La Guerra Fría entre Rusia y Estados Unidos más la Unión Europea se reanudó en 2014 tras la denominada revolución naranja en la plaza Maidan de Kiev. El presidente de Ucrania en esos momentos, Viktor Yanukovich, fue expulsado del poder por la enorme influencia que lograron los manifestantes que impusieron su salida a pesar del acuerdo firmado por el propio Yanukovich con otros representantes de la oposición ucraniana pro-europea y varios ministros europeos de Asuntos Exteriores. Sorprendentemente, la firma de los ministros europeos no sirvió de nada ni de los otros invitados de piedra, porque lo que prevaleció fue los condicionantes de unos revolucionarios naranjas respaldados desde Washington.
Hasta ese momento, desde la caída del Muro de Berlín en 1989 y la desaparición de la Unión Soviética, se habían respetado las escasas condiciones que había logrado plantear en la mesa de negociación, Mijaíl Gorbachov, comprometido por amplios sectores de sus Fuerzas Armadas que, a pesar del colapso político y económico que habían provocado sus políticas estalinistas, jugaron la última carta de presión de las armas nucleares para garantizar con Ucrania un cinturón de seguridad para Moscú.
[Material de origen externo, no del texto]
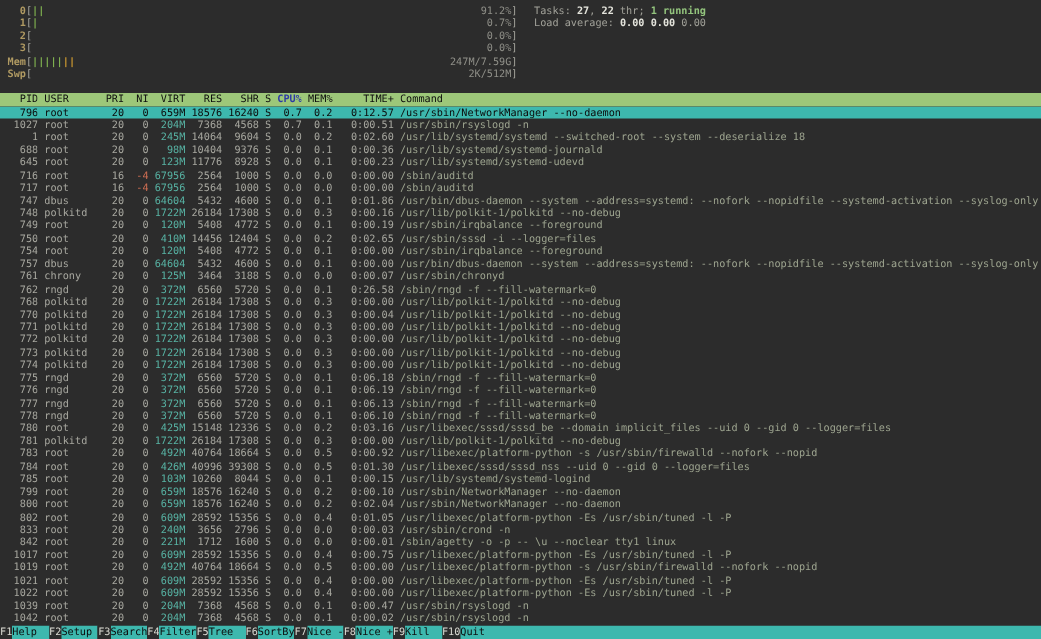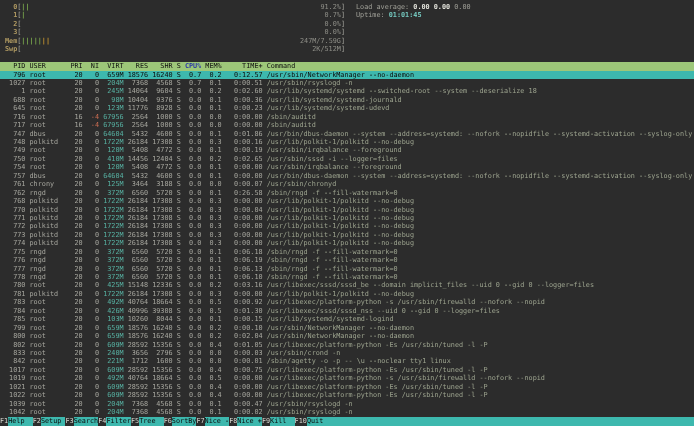--- a/index.html
+++ b/index.html
@@ -64,6 +64,7 @@
         <div class="meter"><span class="mlabel">Swp</span><span class="mbr">[</span><span class="mbar"><span class="bar-g"></span><span class="bar-o"></span></span><span class="mval">2K/512M</span><span class="mbr">]</span></div>
       </div>
     <div class="summary">
+        <div class="sline"><span class="c-dim">Tasks: </span><span class="c-bold">27</span><span class="c-dim">, </span><span class="c-bold">22</span><span class="c-dim"> thr; </span><span class="c-greenb">1 running</span></div>
         <div class="sline"><span class="c-dim">Load average: </span><span class="c-bold">0.00 </span><span class="c-bold">0.00 </span><span class="c-dim">0.00</span></div>
         <div class="sline"><span class="c-dim">Uptime: </span><span class="c-cyanb">01:01:45</span></div>
       </div>

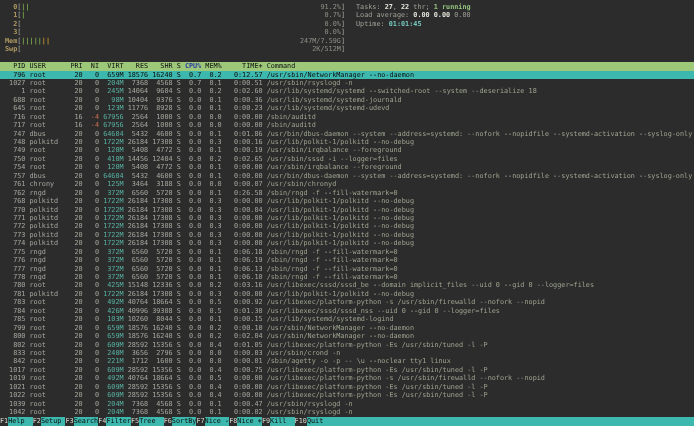--- a/index.html
+++ b/index.html
@@ -66,7 +66,6 @@
     <div class="summary">
         <div class="sline"><span class="c-dim">Tasks: </span><span class="c-bold">27</span><span class="c-dim">, </span><span class="c-bold">22</span><span class="c-dim"> thr; </span><span class="c-greenb">1 running</span></div>
         <div class="sline"><span class="c-dim">Load average: </span><span class="c-bold">0.00 </span><span class="c-bold">0.00 </span><span class="c-dim">0.00</span></div>
-        <div class="sline"><span class="c-dim">Uptime: </span><span class="c-cyanb">01:01:45</span></div>
       </div>
   </div>
   <div class="blank"></div>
El entonces secretario de Estado norteamericano James Baker fue consciente de lo oportuno de dejar una salida a sus enemigos para afrontar un nuevo orden internacional bajo el mando occidental.
Durante muchos años, la quiebra económica y social condicionó las decisiones y cesiones de los dirigentes rusos ante las exigencias occidentales. Mientras, China iba creciendo poco a poco, en silencio, pero con unos objetivos que hoy se muestran con toda su rotundidad en la pugna por la hegemonía mundial, tanto económica como política.
El enorme gasto en las guerras en Afganistán e Irak y las hipotecas subprime provocaron la crisis financiera y económica en Occidente, desde el 2007 al 2014, tiempo suficiente para que Rusia recuperara el pulso económico y militar, sobre todo gracias al petróleo, bajo el mandato de un inflexible y calculador Vladimir Putin, cabeza de un grupo de oligarcas que han sido capaces de colocar de nuevo a Rusia en el tablero de las grandes potencias, aunque su PIB logra sobrepasar escasamente al de Italia, pero con más de 144 millones de habitantes.
Desde que Putin decidió la anexión de Crimea y provocar la guerra en el Donbás ucraniano en 2014 ha tenido que afrontar duras sanciones económicas de Estados Unidos y Europa, pero el efecto ha sido, en ocasiones más perjudicial para los europeos con una sustancial dependencia del gas ruso para sus industrias y hogares, sobre todo Alemania. En el invierno de 2022 la tensión ha subido demasiados grados y el conflicto militar parece inevitable. Putin y Biden, hablan. A nadie le interesa la guerra, tenga la dimensión que sea. Seguiremos en Guerra Fría permanente.